--- RECORDS FOR THIS EXERCISE Enclosed Below ---

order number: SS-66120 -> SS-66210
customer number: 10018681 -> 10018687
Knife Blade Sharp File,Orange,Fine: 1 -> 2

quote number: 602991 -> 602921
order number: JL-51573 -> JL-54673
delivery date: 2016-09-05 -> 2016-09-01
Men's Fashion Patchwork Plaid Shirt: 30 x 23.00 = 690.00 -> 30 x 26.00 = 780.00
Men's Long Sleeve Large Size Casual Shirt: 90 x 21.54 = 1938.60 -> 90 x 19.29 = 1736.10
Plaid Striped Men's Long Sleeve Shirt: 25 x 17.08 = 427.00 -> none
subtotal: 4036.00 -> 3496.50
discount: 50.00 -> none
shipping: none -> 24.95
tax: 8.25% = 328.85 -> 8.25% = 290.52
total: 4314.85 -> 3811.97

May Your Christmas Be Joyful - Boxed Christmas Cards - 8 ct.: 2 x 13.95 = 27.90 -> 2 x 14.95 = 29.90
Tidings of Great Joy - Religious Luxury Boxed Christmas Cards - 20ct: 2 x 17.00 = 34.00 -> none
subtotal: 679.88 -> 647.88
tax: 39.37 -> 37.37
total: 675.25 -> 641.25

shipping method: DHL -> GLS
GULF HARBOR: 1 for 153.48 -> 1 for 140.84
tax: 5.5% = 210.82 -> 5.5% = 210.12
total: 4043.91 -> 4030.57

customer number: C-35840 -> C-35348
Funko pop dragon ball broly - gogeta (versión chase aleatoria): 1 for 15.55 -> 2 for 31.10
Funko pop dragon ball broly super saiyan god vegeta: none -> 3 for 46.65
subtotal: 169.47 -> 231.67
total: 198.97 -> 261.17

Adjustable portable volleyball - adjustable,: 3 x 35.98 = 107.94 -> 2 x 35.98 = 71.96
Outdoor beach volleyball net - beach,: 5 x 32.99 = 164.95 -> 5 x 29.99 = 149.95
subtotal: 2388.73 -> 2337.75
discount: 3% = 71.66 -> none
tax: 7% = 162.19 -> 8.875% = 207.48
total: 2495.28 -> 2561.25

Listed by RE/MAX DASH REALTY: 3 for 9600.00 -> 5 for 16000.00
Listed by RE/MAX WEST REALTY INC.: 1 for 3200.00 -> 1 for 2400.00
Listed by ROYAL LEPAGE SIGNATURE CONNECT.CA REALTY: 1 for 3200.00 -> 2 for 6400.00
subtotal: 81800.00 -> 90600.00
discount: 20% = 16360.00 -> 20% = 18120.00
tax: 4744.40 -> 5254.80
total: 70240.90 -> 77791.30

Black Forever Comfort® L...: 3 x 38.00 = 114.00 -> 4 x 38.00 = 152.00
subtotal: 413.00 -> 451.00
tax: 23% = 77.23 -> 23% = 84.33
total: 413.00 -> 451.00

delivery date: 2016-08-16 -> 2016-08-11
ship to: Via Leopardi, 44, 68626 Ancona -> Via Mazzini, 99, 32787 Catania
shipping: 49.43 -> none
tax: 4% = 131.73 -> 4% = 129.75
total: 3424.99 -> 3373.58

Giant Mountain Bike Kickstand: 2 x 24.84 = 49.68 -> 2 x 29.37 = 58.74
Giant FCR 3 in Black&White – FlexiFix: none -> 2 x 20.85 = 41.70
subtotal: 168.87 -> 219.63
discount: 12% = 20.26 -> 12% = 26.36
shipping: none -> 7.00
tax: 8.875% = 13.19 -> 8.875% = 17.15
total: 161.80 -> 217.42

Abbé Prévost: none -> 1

--- End of Enclosed RECORDS FOR THIS EXERCISE ---

_TO DO_. Transcribe the entries exactly.

_YOUR SOLUTION_.
order number: SS-66120 -> SS-66210
customer number: 10018681 -> 10018687
Knife Blade Sharp File,Orange,Fine: 1 -> 2

quote number: 602991 -> 602921
order number: JL-51573 -> JL-54673
delivery date: 2016-09-05 -> 2016-09-01
Men's Fashion Patchwork Plaid Shirt: 30 x 23.00 = 690.00 -> 30 x 26.00 = 780.00
Men's Long Sleeve Large Size Casual Shirt: 90 x 21.54 = 1938.60 -> 90 x 19.29 = 1736.10
Plaid Striped Men's Long Sleeve Shirt: 25 x 17.08 = 427.00 -> none
subtotal: 4036.00 -> 3496.50
discount: 50.00 -> none
shipping: none -> 24.95
tax: 8.25% = 328.85 -> 8.25% = 290.52
total: 4314.85 -> 3811.97

May Your Christmas Be Joyful - Boxed Christmas Cards - 8 ct.: 2 x 13.95 = 27.90 -> 2 x 14.95 = 29.90
Tidings of Great Joy - Religious Luxury Boxed Christmas Cards - 20ct: 2 x 17.00 = 34.00 -> none
subtotal: 679.88 -> 647.88
tax: 39.37 -> 37.37
total: 675.25 -> 641.25

shipping method: DHL -> GLS
GULF HARBOR: 1 for 153.48 -> 1 for 140.84
tax: 5.5% = 210.82 -> 5.5% = 210.12
total: 4043.91 -> 4030.57

customer number: C-35840 -> C-35348
Funko pop dragon ball broly - gogeta (versión chase aleatoria): 1 for 15.55 -> 2 for 31.10
Funko pop dragon ball broly super saiyan god vegeta: none -> 3 for 46.65
subtotal: 169.47 -> 231.67
total: 198.97 -> 261.17

Adjustable portable volleyball - adjustable,: 3 x 35.98 = 107.94 -> 2 x 35.98 = 71.96
Outdoor beach volleyball net - beach,: 5 x 32.99 = 164.95 -> 5 x 29.99 = 149.95
subtotal: 2388.73 -> 2337.75
discount: 3% = 71.66 -> none
tax: 7% = 162.19 -> 8.875% = 207.48
total: 2495.28 -> 2561.25

Listed by RE/MAX DASH REALTY: 3 for 9600.00 -> 5 for 16000.00
Listed by RE/MAX WEST REALTY INC.: 1 for 3200.00 -> 1 for 2400.00
Listed by ROYAL LEPAGE SIGNATURE CONNECT.CA REALTY: 1 for 3200.00 -> 2 for 6400.00
subtotal: 81800.00 -> 90600.00
discount: 20% = 16360.00 -> 20% = 18120.00
tax: 4744.40 -> 5254.80
total: 70240.90 -> 77791.30

Black Forever Comfort® L...: 3 x 38.00 = 114.00 -> 4 x 38.00 = 152.00
subtotal: 413.00 -> 451.00
tax: 23% = 77.23 -> 23% = 84.33
total: 413.00 -> 451.00

delivery date: 2016-08-16 -> 2016-08-11
ship to: Via Leopardi, 44, 68626 Ancona -> Via Mazzini, 99, 32787 Catania
shipping: 49.43 -> none
tax: 4% = 131.73 -> 4% = 129.75
total: 3424.99 -> 3373.58

Giant Mountain Bike Kickstand: 2 x 24.84 = 49.68 -> 2 x 29.37 = 58.74
Giant FCR 3 in Black&White – FlexiFix: none -> 2 x 20.85 = 41.70
subtotal: 168.87 -> 219.63
discount: 12% = 20.26 -> 12% = 26.36
shipping: none -> 7.00
tax: 8.875% = 13.19 -> 8.875% = 17.15
total: 161.80 -> 217.42

Abbé Prévost: none -> 1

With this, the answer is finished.